El bar del barrio, el bar que cae cerca de la oficina, el bar que te espera al subir de la boca del metro es un poco, y a veces un mucho, la prolongación de la casa, el rincón acogedor que escucha la confidencia, el espacio propicio para fomentar la amistad, el púlpito del debate político y el foro de la discusión futbolera. El bar es calor, café y copa. Y ya no es puro que dejó de echar humo y apuñaló la economía modesta de ésa familia que dedica una doble jornada de trabajo, esfuerzo y sueño al bar.
Y el bar, en su escenario en ocasiones reducido y acogedor, es la melodía de la máquina, el tintineo alborozado de las monedas que caen en cascada y deparan un suspiro de emoción, el minuto de entretenimiento que sirva para despejar, aunque sea por un instante, los malditos fantasmas cotidianos.
La estampa típica del bar queda desnaturalizada sin la presencia de la máquina de juego. Que es complemento y sostén. Música para acompañar al carajillo de la mañana y alegría para la cerveza de la penúltima hora, la que marca la vuelta a casa que es prolongación directa del bar de los íntimos amores.

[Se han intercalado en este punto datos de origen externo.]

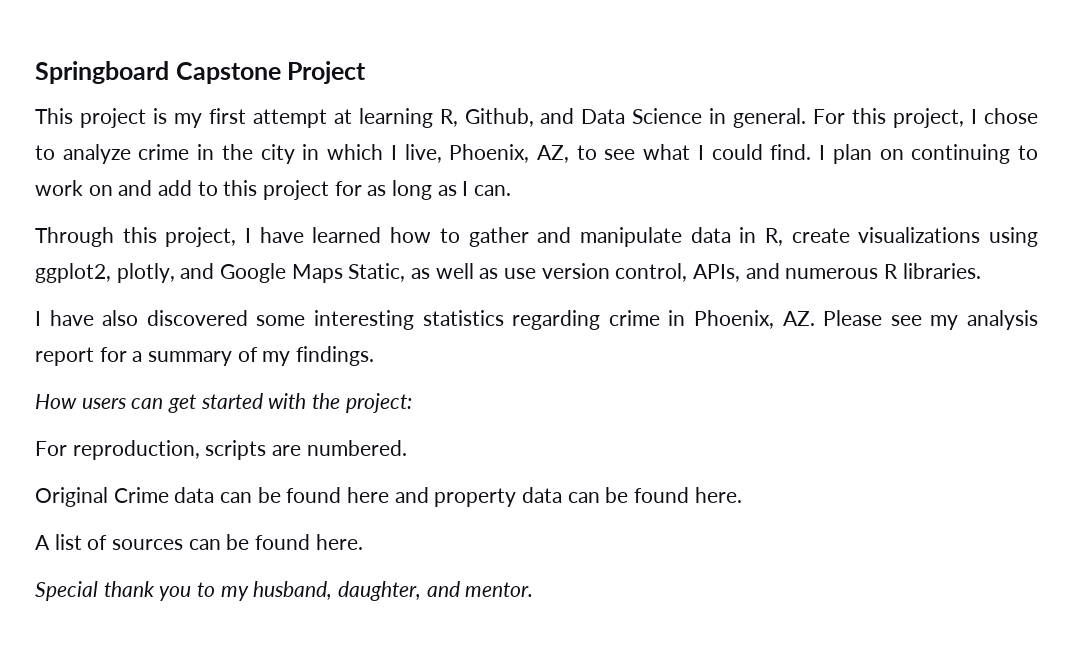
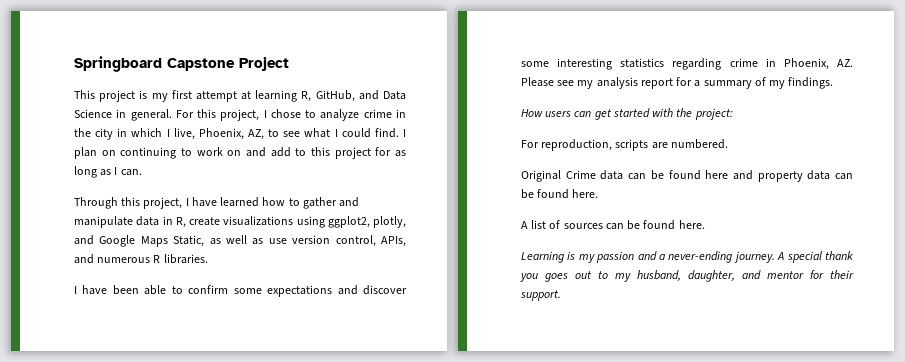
[464,108,534,127] Github, -> [315,90,355,102] GitHub,
[102,310,248,326] also discovered -> [112,285,407,297] been able to confirm some expectations and discover
[35,581,192,601] Special thank you -> [521,251,853,263] [520,271,592,282] Learning is my passion and a never-ending journey. A special thank you goes out
[465,582,534,597] mentor. -> [767,270,854,279] [520,290,561,301] mentor for their support.

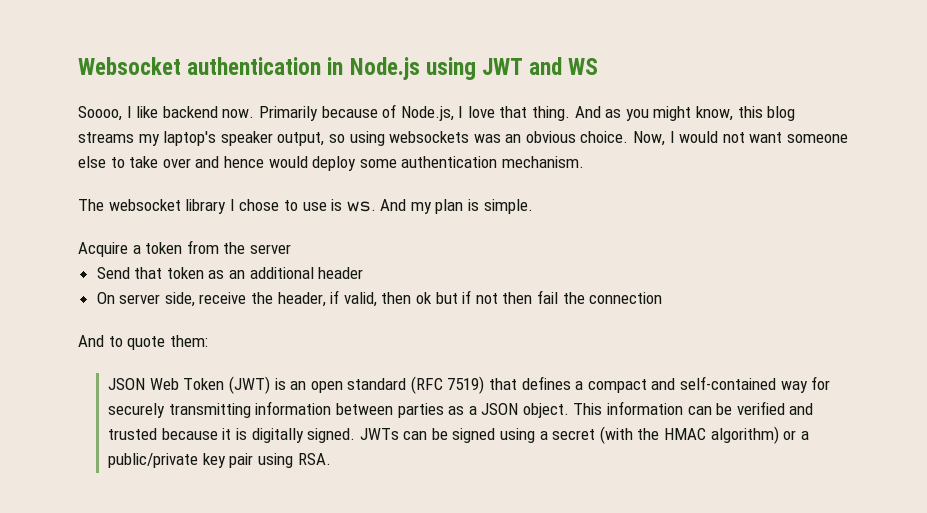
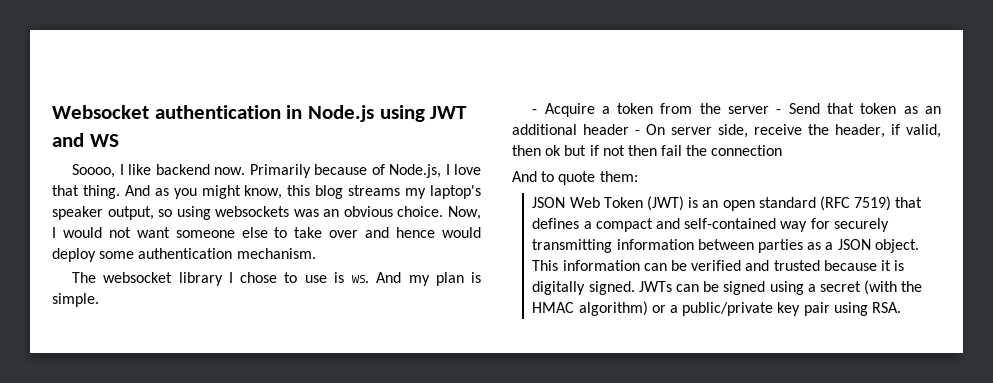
(533, 206) none -> [532,109,538,114] -
(291, 249) // -> [776,109,782,114] -
(364, 273) // -> [635,130,640,135] -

El drama es que los cierres de bares se suceden. Que muchos de los que quedan han perdido la esencia del bar como reducto social, como ámbito propicio a la relación. Y han adquirido un aire frío e impersonal. Y hasta han prescindido de las máquinas como opción de ocio.
No podemos perderlos. Hay que cuidar al bar de siempre, al de toda la vida, y hay que meterle vitaminas de originalidad a sus máquinas para que continúen por muchos años trasmitiendo ésa música tan identificable que ha servido para hacer grande a la hostelería y al juego. Que nunca, nunca, cese a ésa melodía.